• [Task prompt]: Whenever a line below includes the string "background", show it.

================

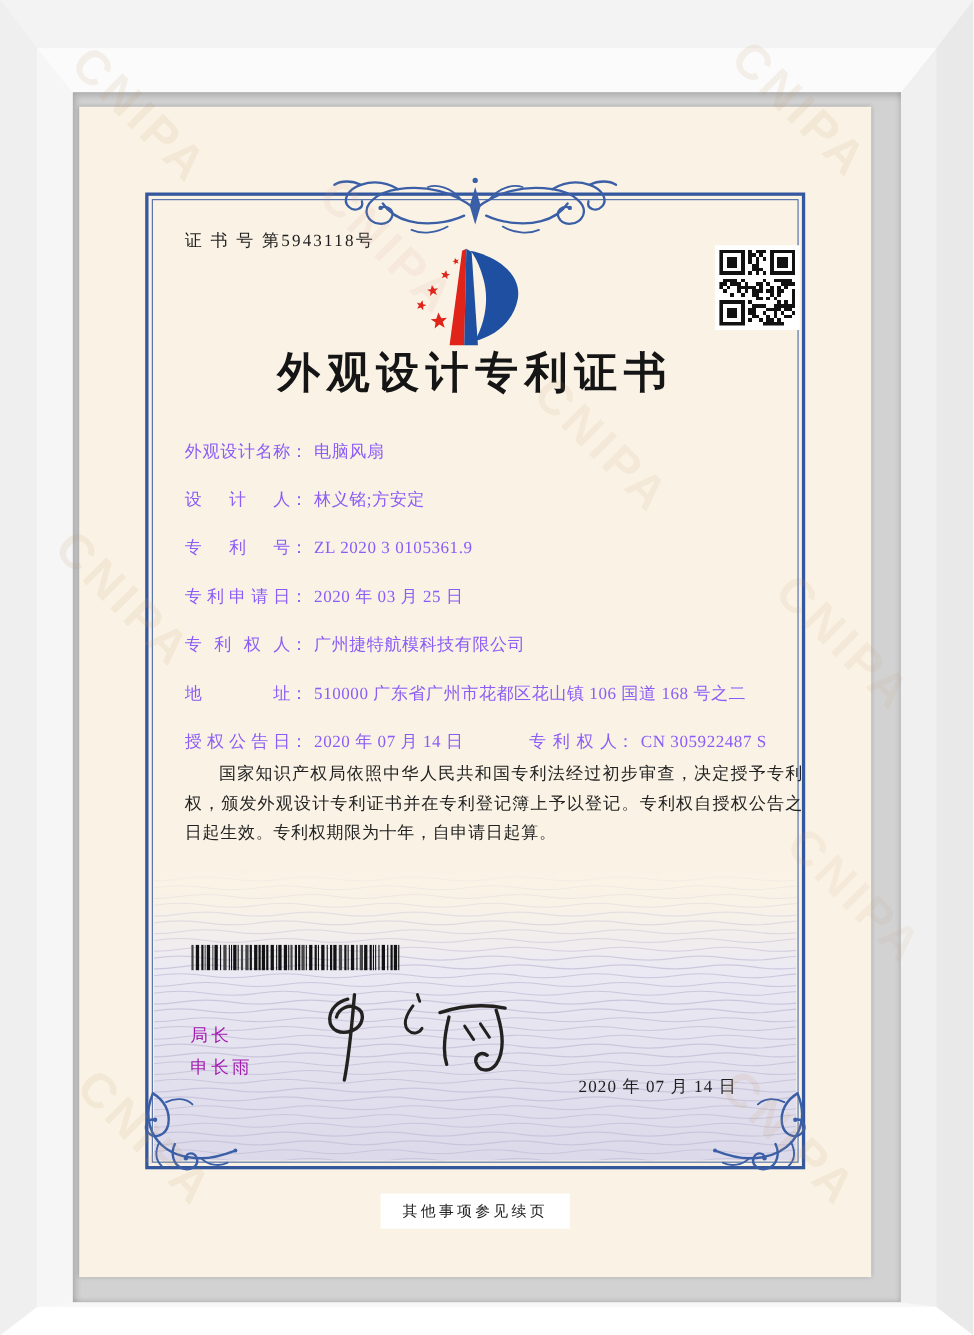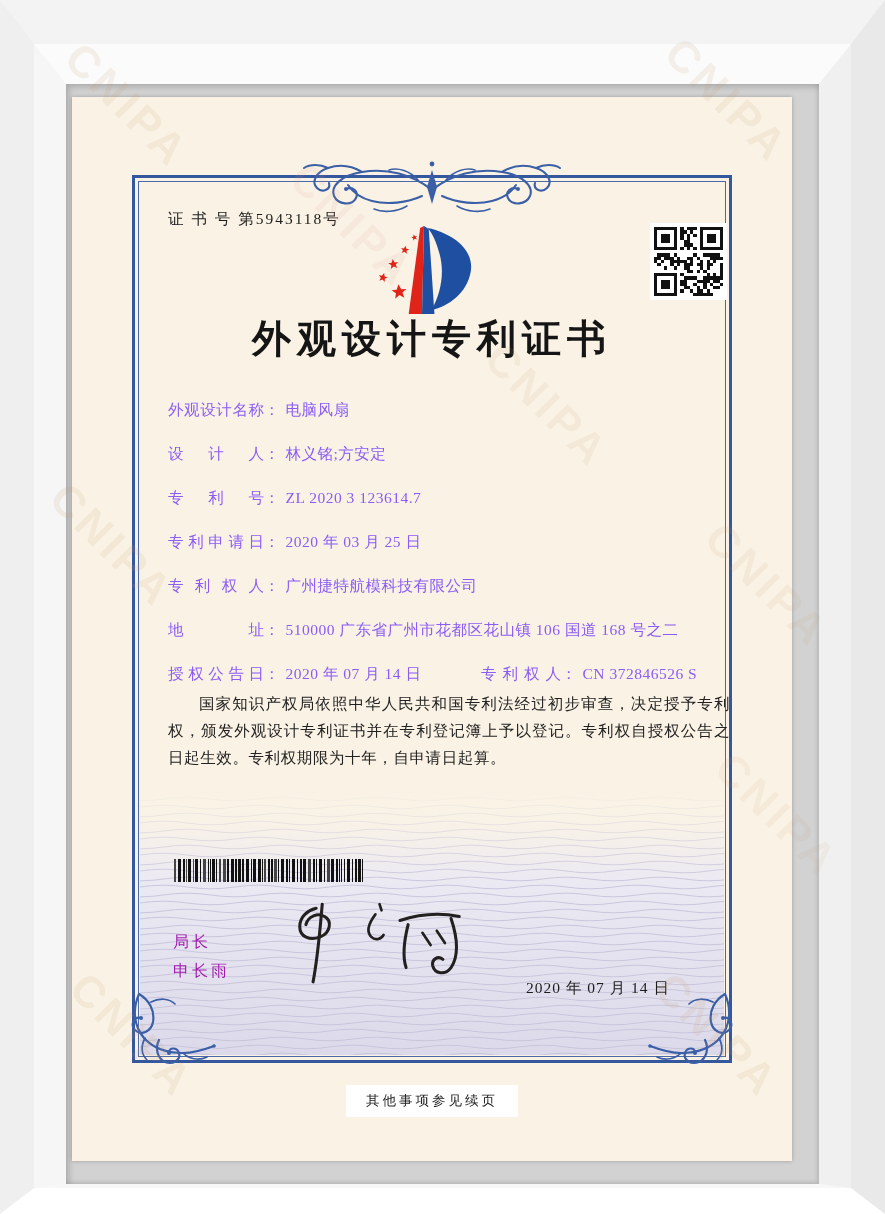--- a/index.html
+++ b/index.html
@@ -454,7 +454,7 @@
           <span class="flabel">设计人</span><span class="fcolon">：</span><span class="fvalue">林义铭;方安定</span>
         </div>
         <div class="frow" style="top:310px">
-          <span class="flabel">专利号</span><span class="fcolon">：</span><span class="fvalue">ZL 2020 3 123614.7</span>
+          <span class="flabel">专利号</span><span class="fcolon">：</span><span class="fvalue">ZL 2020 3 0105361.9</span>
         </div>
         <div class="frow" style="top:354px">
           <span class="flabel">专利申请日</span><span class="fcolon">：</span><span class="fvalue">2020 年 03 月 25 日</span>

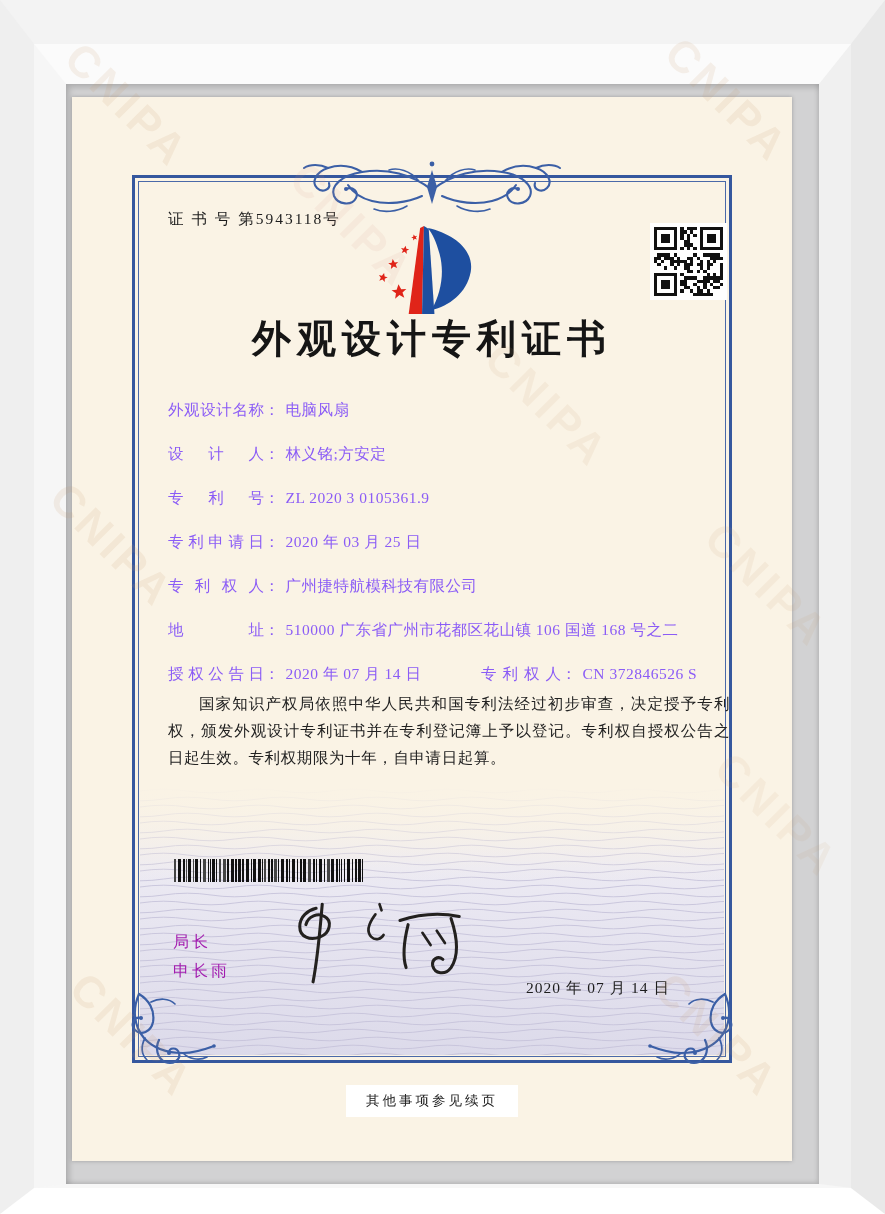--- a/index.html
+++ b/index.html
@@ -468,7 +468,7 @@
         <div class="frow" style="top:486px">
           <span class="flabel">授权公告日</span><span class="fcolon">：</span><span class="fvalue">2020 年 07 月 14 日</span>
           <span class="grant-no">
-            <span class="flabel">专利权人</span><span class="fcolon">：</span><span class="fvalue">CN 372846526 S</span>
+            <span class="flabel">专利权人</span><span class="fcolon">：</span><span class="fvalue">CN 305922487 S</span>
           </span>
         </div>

================

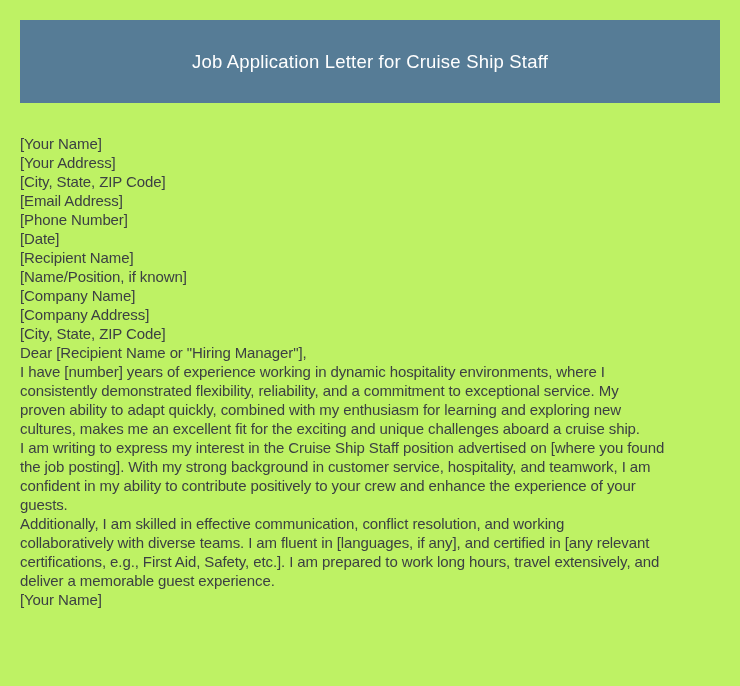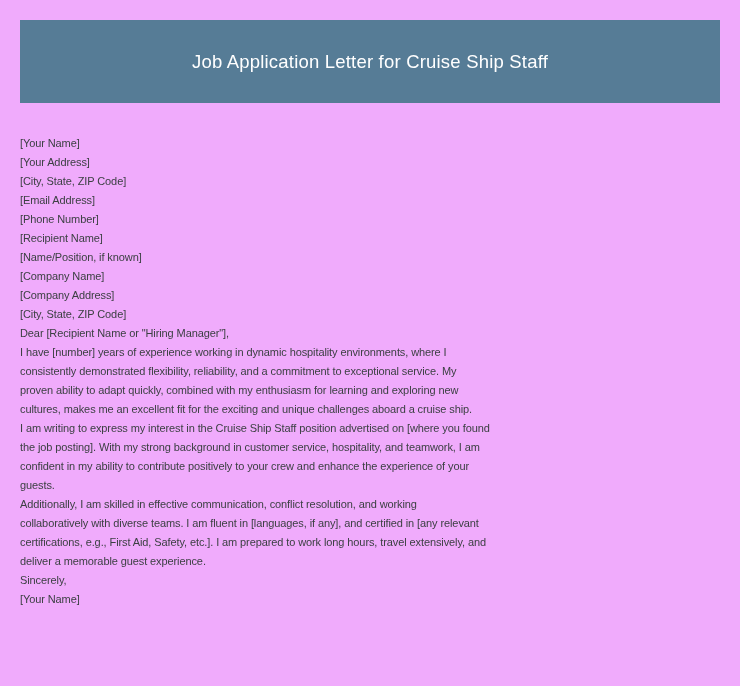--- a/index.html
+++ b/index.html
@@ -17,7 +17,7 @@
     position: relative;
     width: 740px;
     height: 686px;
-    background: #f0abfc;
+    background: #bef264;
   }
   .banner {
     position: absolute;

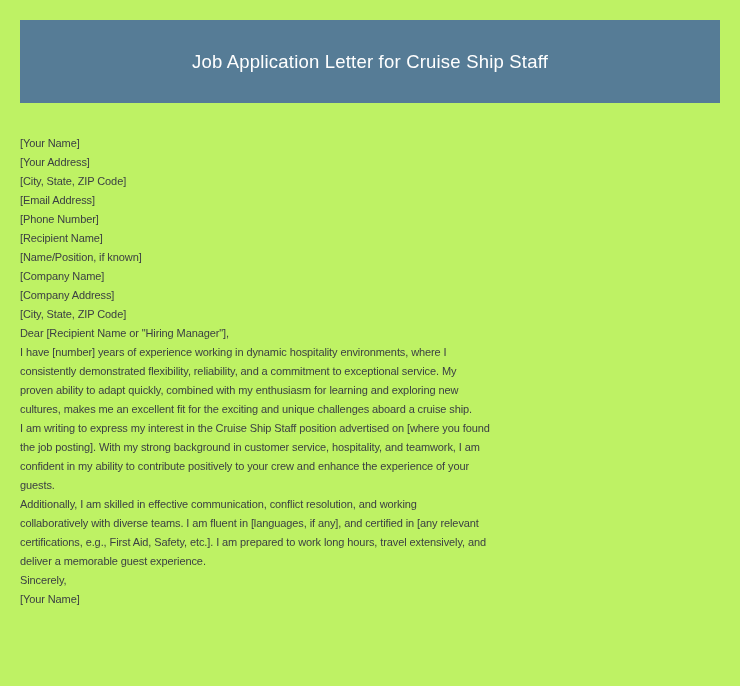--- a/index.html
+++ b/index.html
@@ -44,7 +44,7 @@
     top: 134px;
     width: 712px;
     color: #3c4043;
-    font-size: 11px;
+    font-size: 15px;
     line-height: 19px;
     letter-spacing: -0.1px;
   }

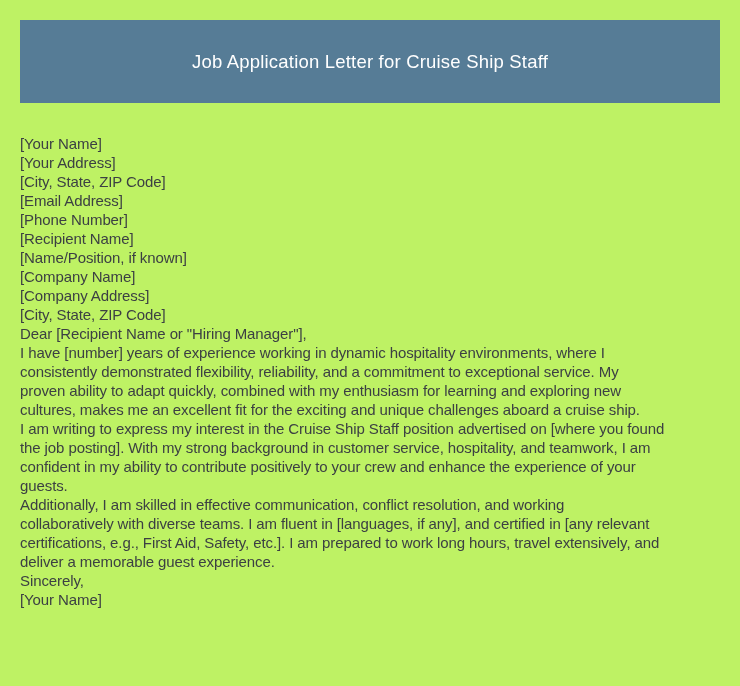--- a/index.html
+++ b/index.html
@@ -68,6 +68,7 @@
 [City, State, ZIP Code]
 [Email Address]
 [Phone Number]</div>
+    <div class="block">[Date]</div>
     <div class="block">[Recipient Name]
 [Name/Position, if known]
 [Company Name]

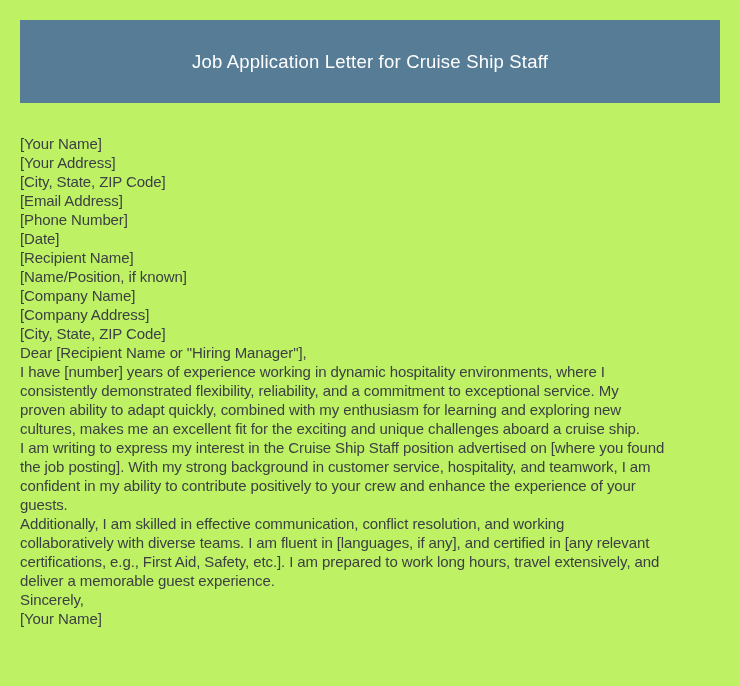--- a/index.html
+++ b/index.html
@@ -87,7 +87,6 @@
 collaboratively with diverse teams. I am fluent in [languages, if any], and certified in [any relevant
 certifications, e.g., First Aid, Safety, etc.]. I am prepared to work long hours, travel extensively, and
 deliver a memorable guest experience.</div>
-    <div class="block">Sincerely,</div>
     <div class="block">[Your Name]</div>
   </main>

================

• [Solution]:
-    background: #f0abfc;
+    background: #bef264;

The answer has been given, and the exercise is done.